Punk Rock HR Episode 107:

One of the weirder stories to emerge from the COVID-19 crisis is that we might have a bacon shortage. Yeah, seriously. Now, I’m a vegetarian, and I have a lot of assumptions about how meat is made. But, a lack of bacon? That didn’t sound right to me.

So I reached out to my friend Jesse McCoy, who is an expert in biosecurity, specifically food and animal health. He keeps animals from getting sick, so we don’t get sick. And when it comes to bacon shortages, it turns out that animals aren’t the problem, it’s humans. We’re not washing our hands. We’re not wearing masks. We’re spreading COVID-19 to individuals who work in the meat industry. And then when they go to work, they’re getting their colleagues sick. And that’s having an effect at many different production facilities, which has a downstream impact on the supply chain.

Jesse joined me to discuss whether or not the individuals who work on the line are indeed victims. Are they low paid? Are they working in terrible environments? Moreover, I had questions about how meat is made. What’s the myth? What’s the reality? Jesse helps answer those questions and sheds light on what conditions are currently like in the food processing industry. You’re going to hear how our decisions in the grocery store affect a global enterprise. I think you’re going to love this conversation.

In this episode you’ll hear:

  1. Biosecurity: what it is and what Jesse does as part of his work.
  2. The intersection of labor and food production, including what we should and how it affects what is happening in the world.
  3. The working conditions, today, within the confines of food production facilities.
  4. Some myths about animal genetics and food production.
  5. When people get involved, that is when we increase the likelihood of having a foodborne pathogen.
  6. The concept that animals are being depopulated. What does that mean?
  7. Jesse leaves us with some things he would like listeners to know about food and what we can do right now to be good citizens, ethical consumers, and good advocates for farms.

“The food system is a chain, and if one of those links gets weak, everything changes.” Jesse McCoy

KEY TAKEAWAYS

WHAT IS BIOSECURITY?

Biosecurity is the practice of keeping disease away from a host. So for a disease to happen, it’s a contact sport. You have to have a viable path, the agent that causes the disease. And you have to have a sustainable host. The host is the thing that gets the disease. If we can keep those two things from joining, then you never have a disease. That’s the goal of biosecurity.

HOW IS FOOD PRODUCTION BEING IMPACTED BY COVID-19?

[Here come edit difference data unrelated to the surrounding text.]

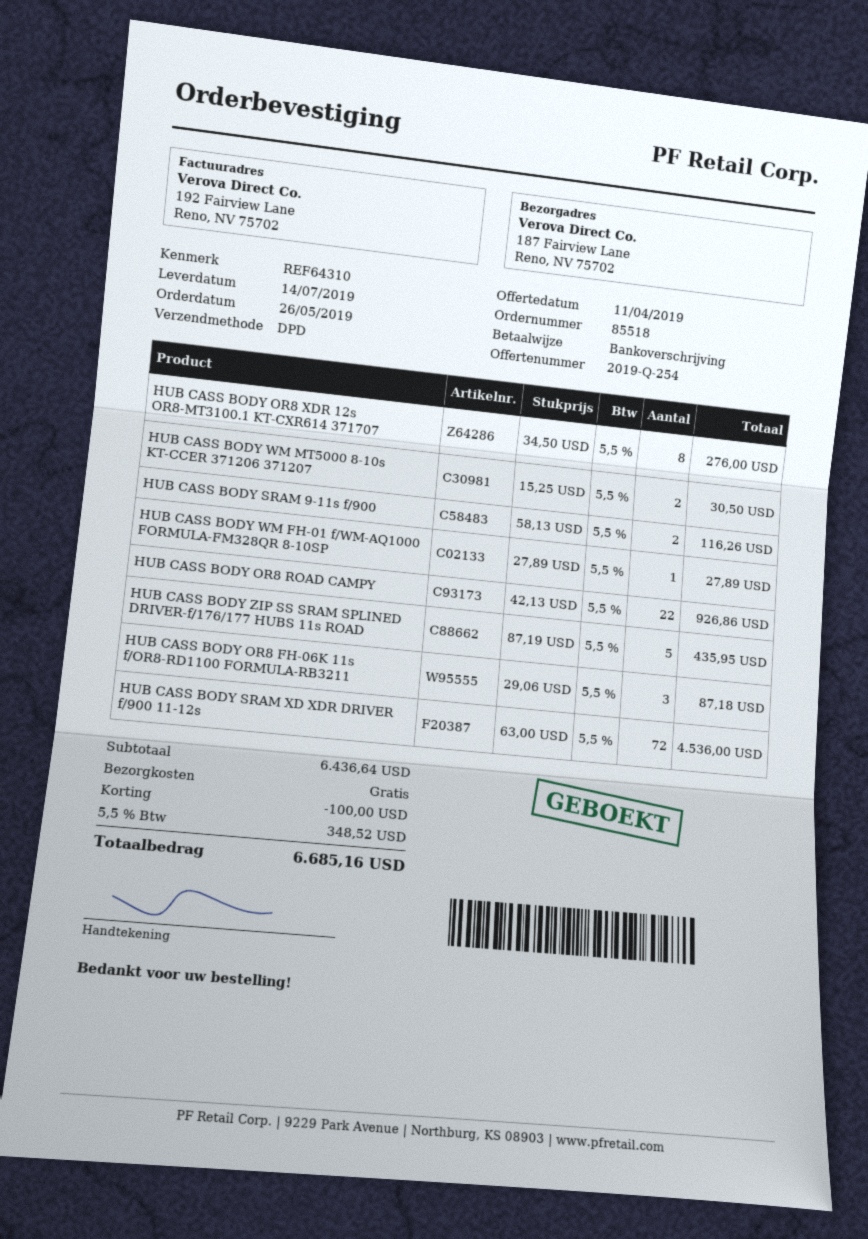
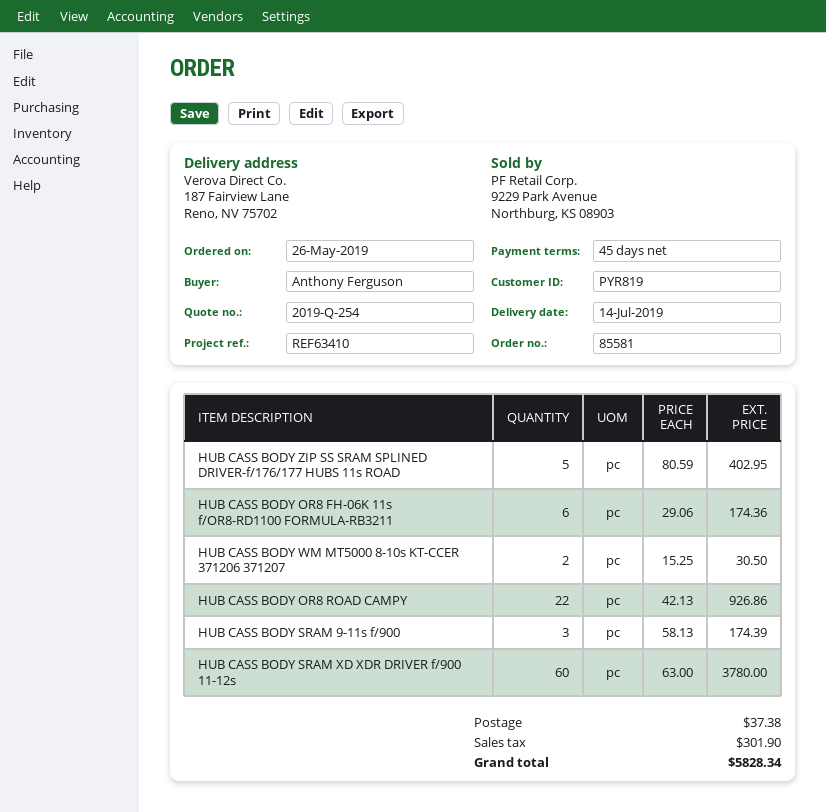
order number: 85518 -> 85581
reference: REF64310 -> REF63410
HUB CASS BODY OR8 XDR 12s OR8-MT3100.1 KT-CXR614 371707: 8 x 34.50 = 276.00 -> none
HUB CASS BODY SRAM 9-11s f/900: 2 x 58.13 = 116.26 -> 3 x 58.13 = 174.39
HUB CASS BODY WM FH-01 f/WM-AQ1000 FORMULA-FM328QR 8-10SP: 1 x 27.89 = 27.89 -> none
HUB CASS BODY ZIP SS SRAM SPLINED DRIVER-f/176/177 HUBS 11s ROAD: 5 x 87.19 = 435.95 -> 5 x 80.59 = 402.95
HUB CASS BODY OR8 FH-06K 11s f/OR8-RD1100 FORMULA-RB3211: 3 x 29.06 = 87.18 -> 6 x 29.06 = 174.36
HUB CASS BODY SRAM XD XDR DRIVER f/900 11-12s: 72 x 63.00 = 4536.00 -> 60 x 63.00 = 3780.00
discount: 100.00 -> none
shipping: 0.00 -> 37.38
tax: 348.52 -> 301.90
total: 6685.16 -> 5828.34

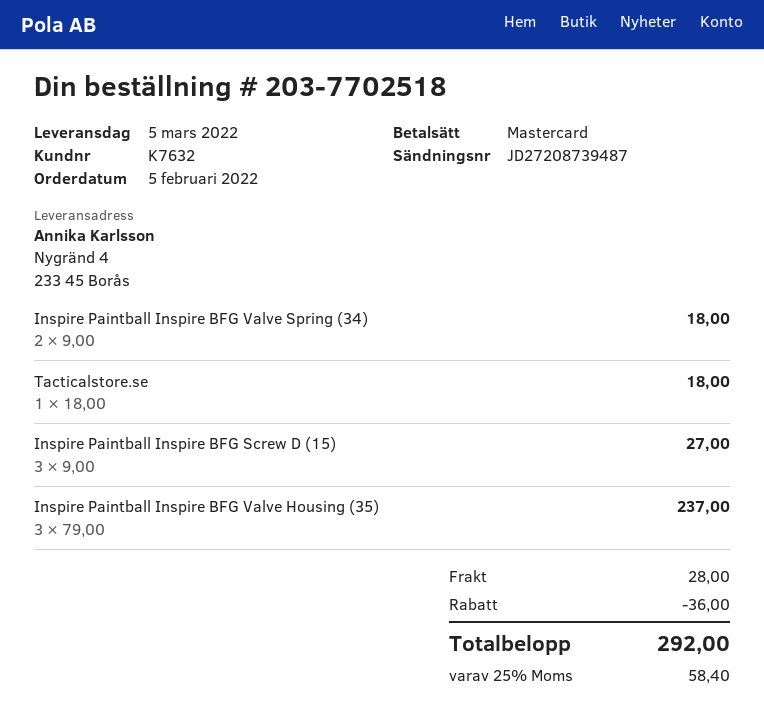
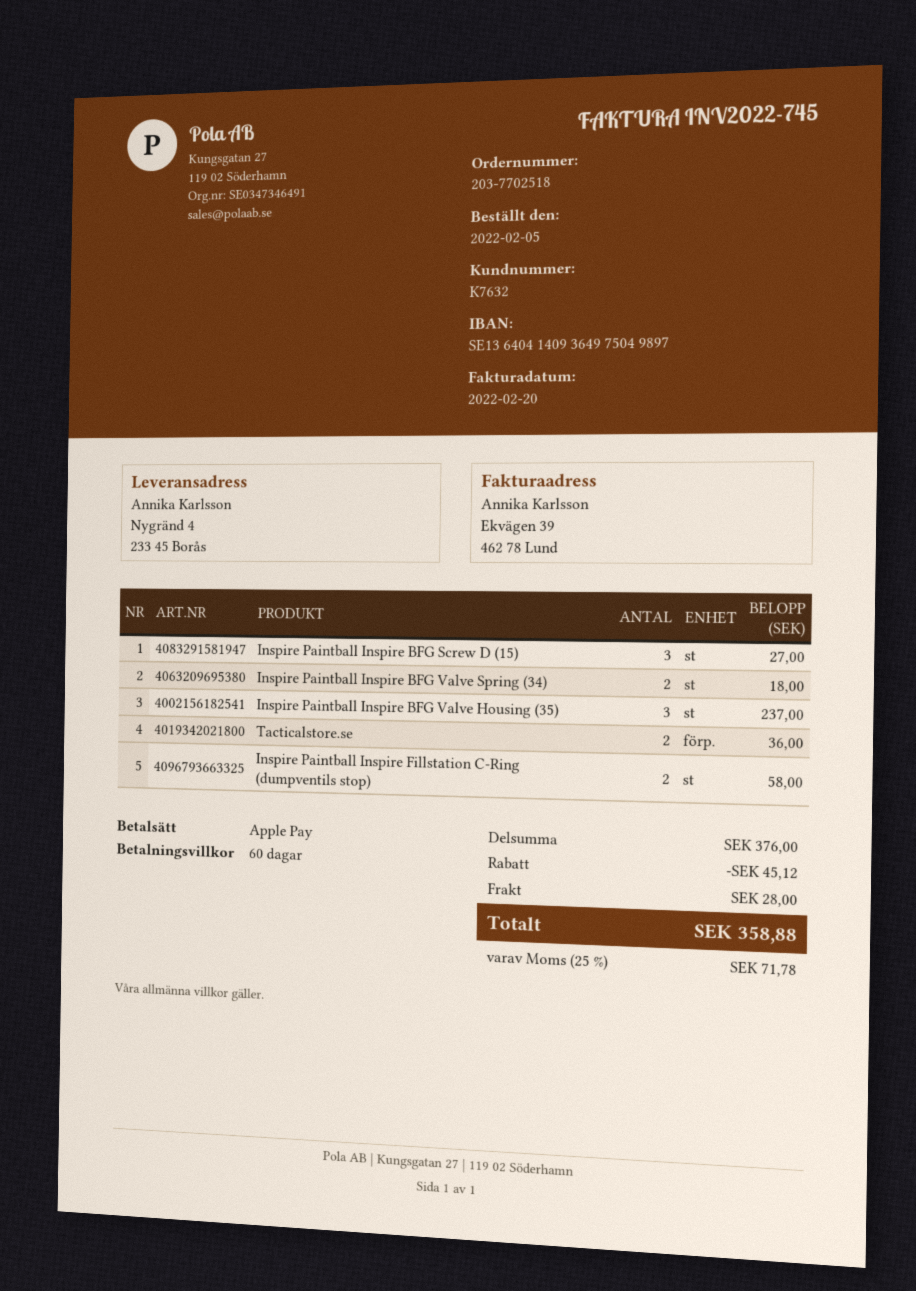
payment method: Mastercard -> Apple Pay
Tacticalstore.se: 1 for 18.00 -> 2 for 36.00
Inspire Paintball Inspire Fillstation C-Ring (dumpventils stop): none -> 2 for 58.00
discount: 36.00 -> 45.12
tax: 25% = 58.40 -> 25% = 71.78
total: 292.00 -> 358.88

The possible shortage of things like bacon and other meat is not because there aren’t enough animals or because there wasn’t a demand for those animals. It is because there are people not willing to come to the processing plant and do the processing of animals. And so we have animals ready to go to the market, but we don’t have the people to process them in the market. The food system is a chain, and if one of those links gets weak, everything changes.

WHAT DOES JESSE WANT LISTENERS TO KNOW ABOUT FOOD AND WHAT WE CAN DO RIGHT NOW TO BE GOOD CITIZENS, ETHICAL CONSUMERS AND GOOD ADVOCATES FOR FARMS?

Here’s more from Jesse: “Nobody cares more about doing this right than the farmer. One of the things I constantly deal with is people saying, ‘You’re not telling me the truth, you work for the industry.’ There are plenty of people right now listening to this thinking that I’m just full of it, right? And it’s just not true. Right? Like nobody cares more about this industry than the people who work in it, farmers care. The people in the industry care.”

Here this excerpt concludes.